Il conto alla rovescia è ormai agli sgoccioli. Sabato il Pescara raggiungerà Campo di Giove, dove prenderà ufficialmente il via la preparazione estiva in vista della nuova stagione di Serie C. Il gruppo inizierà il lavoro con entusiasmo, ma anche con una rosa ancora lontana dalla sua configurazione definitiva, segnale evidente di un mercato che dovrà entrare presto nel vivo.

Le partenze di Lorenzo Insigne, Gastón Brugman e Gennaro Acampora hanno modificato profondamente gli equilibri della squadra, costringendo la dirigenza a rivedere la strategia inizialmente immaginata. L'obiettivo di garantire continuità al progetto tecnico ha lasciato spazio alla necessità di ricostruire alcuni reparti, individuando profili capaci di raccogliere l'eredità di giocatori che avevano avuto un ruolo importante nella seconda parte della scorsa stagione.

In questo contesto cresce l'attesa per la presentazione ufficiale di Antonio Buscè, prevista oggi alle ore 12. Il nuovo allenatore avrà il compito di tracciare la linea tecnica del nuovo Pescara e di trasmettere alla piazza le prime indicazioni sul progetto che intende sviluppare.

Buscè inaugura il nuovo corso: il ritiro parte con un cantiere aperto

L'inizio del ritiro rappresenta un passaggio fondamentale per ogni squadra, ma nel caso del Pescara assume un significato ancora più importante. Buscè si troverà infatti a lavorare con un gruppo destinato a cambiare ulteriormente nel corso delle prossime settimane.

Il tecnico dovrà iniziare a costruire identità e organizzazione tattica pur sapendo che diversi elementi arriveranno soltanto a preparazione iniziata. Una situazione non ideale, ma piuttosto frequente nel calcio moderno, dove il mercato estivo continua a influenzare il lavoro degli allenatori fino a poche settimane dall'inizio del campionato.

La conferenza stampa di presentazione offrirà probabilmente anche l'occasione per conoscere le priorità del nuovo tecnico, che avrà bisogno di una rosa equilibrata per sviluppare al meglio la propria idea di calcio.

Nel frattempo la società continua a muoversi su più tavoli, con l'obiettivo di accelerare le trattative considerate prioritarie.

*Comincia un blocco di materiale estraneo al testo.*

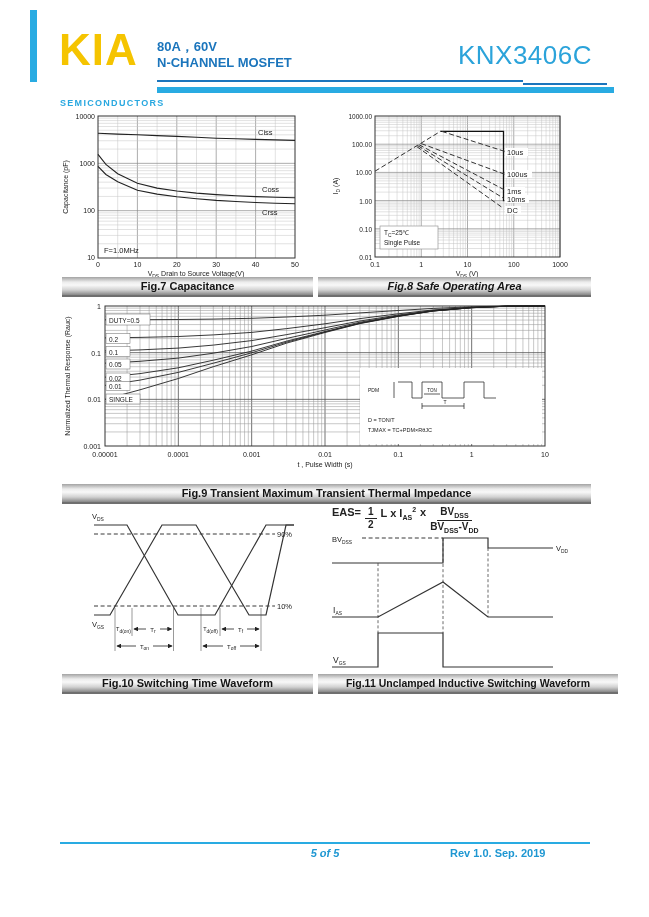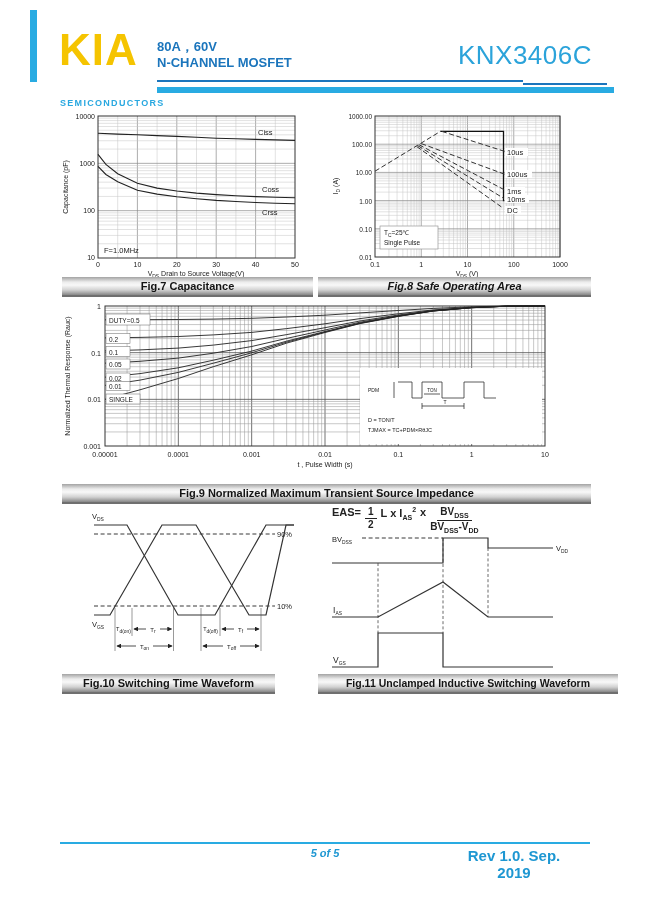"Fig.9 Normalized Maximum Transient" span { text: Normalized Maximum Transient Source -> Transient Maximum Transient Thermal }
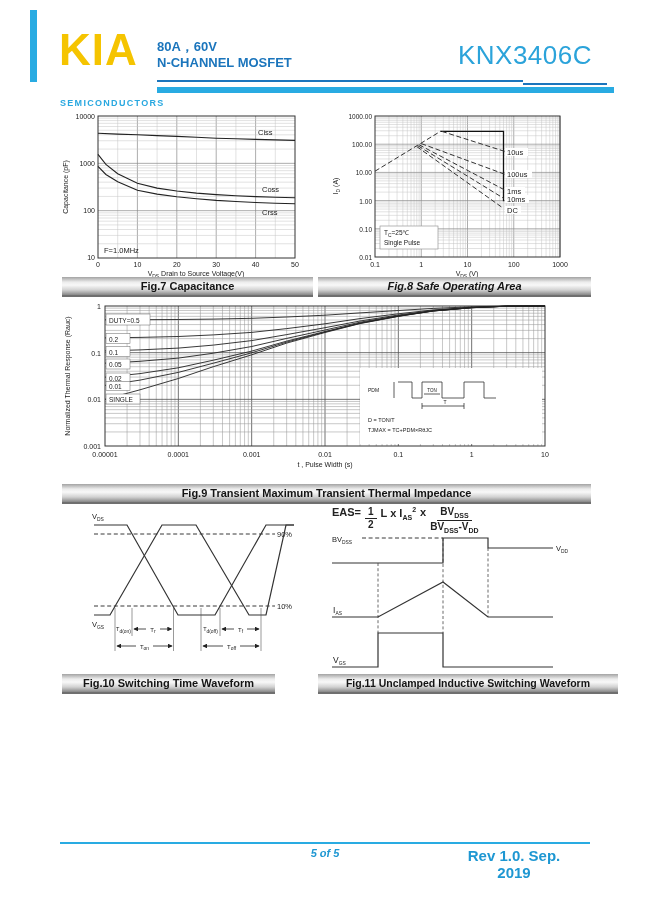"Fig.10 Switching Time Waveform" div.abs { width: 213px -> 251px }
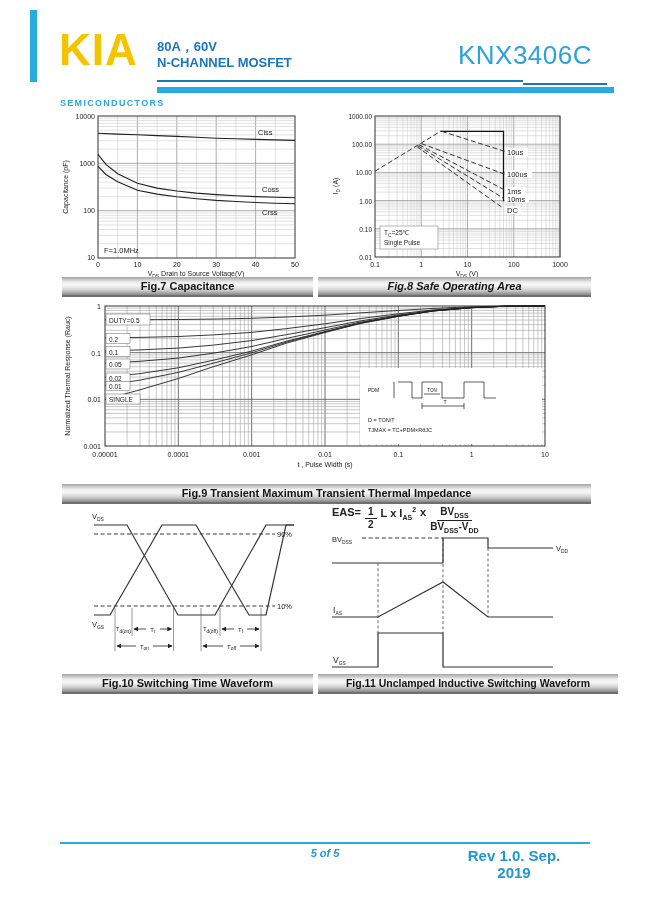"Rev 1.0. Sep. 2019" .foot-rev { font-size: 15px -> 11px; text-align: center -> left }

Vitali è il primo rinforzo, ma servono ancora uomini chiave

Il primo volto nuovo della stagione è Pablo Vitali, esterno offensivo classe 2002 che ha sottoscritto un contratto biennale con il club biancazzurro.

Reduce da un'esperienza positiva con il Pontedera, dove nell'ultimo anno e mezzo ha collezionato 50 presenze e realizzato 9 reti, Vitali arriva a Pescara con l'obiettivo di aumentare qualità e imprevedibilità nel reparto offensivo. Prima della sua esperienza in Toscana aveva già maturato un importante bagaglio nei campionati professionistici indossando le maglie di Picerno, Foggia, Monterosi, Campobasso e Audace Cerignola.

Il suo acquisto rappresenta un primo passo nella costruzione della nuova squadra, ma è evidente che da solo non può colmare le lacune emerse dopo le recenti partenze.

Le priorità del mercato restano ben definite. Il Pescara è alla ricerca di un terzino capace di garantire affidabilità sulle corsie laterali e di un centrocampista in grado di assumere il ruolo di regista dopo l'addio di Brugman. Due innesti considerati indispensabili per dare equilibrio e personalità a una formazione che dovrà affrontare un campionato lungo e ricco di insidie.

I prossimi giorni saranno quindi decisivi. Mentre Buscè inizierà a conoscere da vicino il gruppo durante il ritiro di Campo di Giove, la dirigenza continuerà a lavorare sul mercato per consegnargli una rosa sempre più competitiva. Il nuovo Pescara è ancora un cantiere aperto, ma il tempo stringe e la società è chiamata ad accelerare per trasformare le ambizioni in una squadra pronta a recitare un ruolo da protagonista.